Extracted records
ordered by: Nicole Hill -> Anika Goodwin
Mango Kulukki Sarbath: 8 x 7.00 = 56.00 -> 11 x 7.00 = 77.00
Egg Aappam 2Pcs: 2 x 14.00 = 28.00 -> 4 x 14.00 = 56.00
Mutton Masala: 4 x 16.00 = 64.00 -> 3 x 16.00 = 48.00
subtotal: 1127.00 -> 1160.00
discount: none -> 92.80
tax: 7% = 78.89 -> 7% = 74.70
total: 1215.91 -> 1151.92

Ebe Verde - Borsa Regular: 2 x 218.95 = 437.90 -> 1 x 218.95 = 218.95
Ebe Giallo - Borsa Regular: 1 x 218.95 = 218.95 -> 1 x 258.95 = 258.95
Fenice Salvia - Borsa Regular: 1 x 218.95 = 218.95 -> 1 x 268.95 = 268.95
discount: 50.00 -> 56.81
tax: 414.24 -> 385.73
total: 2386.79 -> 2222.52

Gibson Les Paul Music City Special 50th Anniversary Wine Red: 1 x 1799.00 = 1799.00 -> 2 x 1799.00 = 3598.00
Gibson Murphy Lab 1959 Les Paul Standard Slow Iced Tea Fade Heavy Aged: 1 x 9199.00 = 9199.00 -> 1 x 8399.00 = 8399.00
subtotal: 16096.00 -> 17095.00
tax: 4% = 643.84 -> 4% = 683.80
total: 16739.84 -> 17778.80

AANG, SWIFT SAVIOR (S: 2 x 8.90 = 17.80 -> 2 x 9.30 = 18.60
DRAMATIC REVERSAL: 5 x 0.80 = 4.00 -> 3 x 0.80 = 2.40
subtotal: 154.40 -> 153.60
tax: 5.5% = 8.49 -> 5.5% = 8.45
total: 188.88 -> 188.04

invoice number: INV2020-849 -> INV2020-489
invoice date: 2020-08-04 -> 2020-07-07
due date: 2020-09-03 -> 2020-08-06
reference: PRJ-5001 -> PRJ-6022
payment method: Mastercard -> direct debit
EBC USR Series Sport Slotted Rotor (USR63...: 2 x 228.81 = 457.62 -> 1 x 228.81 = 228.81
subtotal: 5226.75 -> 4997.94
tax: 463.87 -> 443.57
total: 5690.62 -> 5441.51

Work order: Your task is to give the records above again, exactly.

Task output:
ordered by: Nicole Hill -> Anika Goodwin
Mango Kulukki Sarbath: 8 x 7.00 = 56.00 -> 11 x 7.00 = 77.00
Egg Aappam 2Pcs: 2 x 14.00 = 28.00 -> 4 x 14.00 = 56.00
Mutton Masala: 4 x 16.00 = 64.00 -> 3 x 16.00 = 48.00
subtotal: 1127.00 -> 1160.00
discount: none -> 92.80
tax: 7% = 78.89 -> 7% = 74.70
total: 1215.91 -> 1151.92

Ebe Verde - Borsa Regular: 2 x 218.95 = 437.90 -> 1 x 218.95 = 218.95
Ebe Giallo - Borsa Regular: 1 x 218.95 = 218.95 -> 1 x 258.95 = 258.95
Fenice Salvia - Borsa Regular: 1 x 218.95 = 218.95 -> 1 x 268.95 = 268.95
discount: 50.00 -> 56.81
tax: 414.24 -> 385.73
total: 2386.79 -> 2222.52

Gibson Les Paul Music City Special 50th Anniversary Wine Red: 1 x 1799.00 = 1799.00 -> 2 x 1799.00 = 3598.00
Gibson Murphy Lab 1959 Les Paul Standard Slow Iced Tea Fade Heavy Aged: 1 x 9199.00 = 9199.00 -> 1 x 8399.00 = 8399.00
subtotal: 16096.00 -> 17095.00
tax: 4% = 643.84 -> 4% = 683.80
total: 16739.84 -> 17778.80

AANG, SWIFT SAVIOR (S: 2 x 8.90 = 17.80 -> 2 x 9.30 = 18.60
DRAMATIC REVERSAL: 5 x 0.80 = 4.00 -> 3 x 0.80 = 2.40
subtotal: 154.40 -> 153.60
tax: 5.5% = 8.49 -> 5.5% = 8.45
total: 188.88 -> 188.04

invoice number: INV2020-849 -> INV2020-489
invoice date: 2020-08-04 -> 2020-07-07
due date: 2020-09-03 -> 2020-08-06
reference: PRJ-5001 -> PRJ-6022
payment method: Mastercard -> direct debit
EBC USR Series Sport Slotted Rotor (USR63...: 2 x 228.81 = 457.62 -> 1 x 228.81 = 228.81
subtotal: 5226.75 -> 4997.94
tax: 463.87 -> 443.57
total: 5690.62 -> 5441.51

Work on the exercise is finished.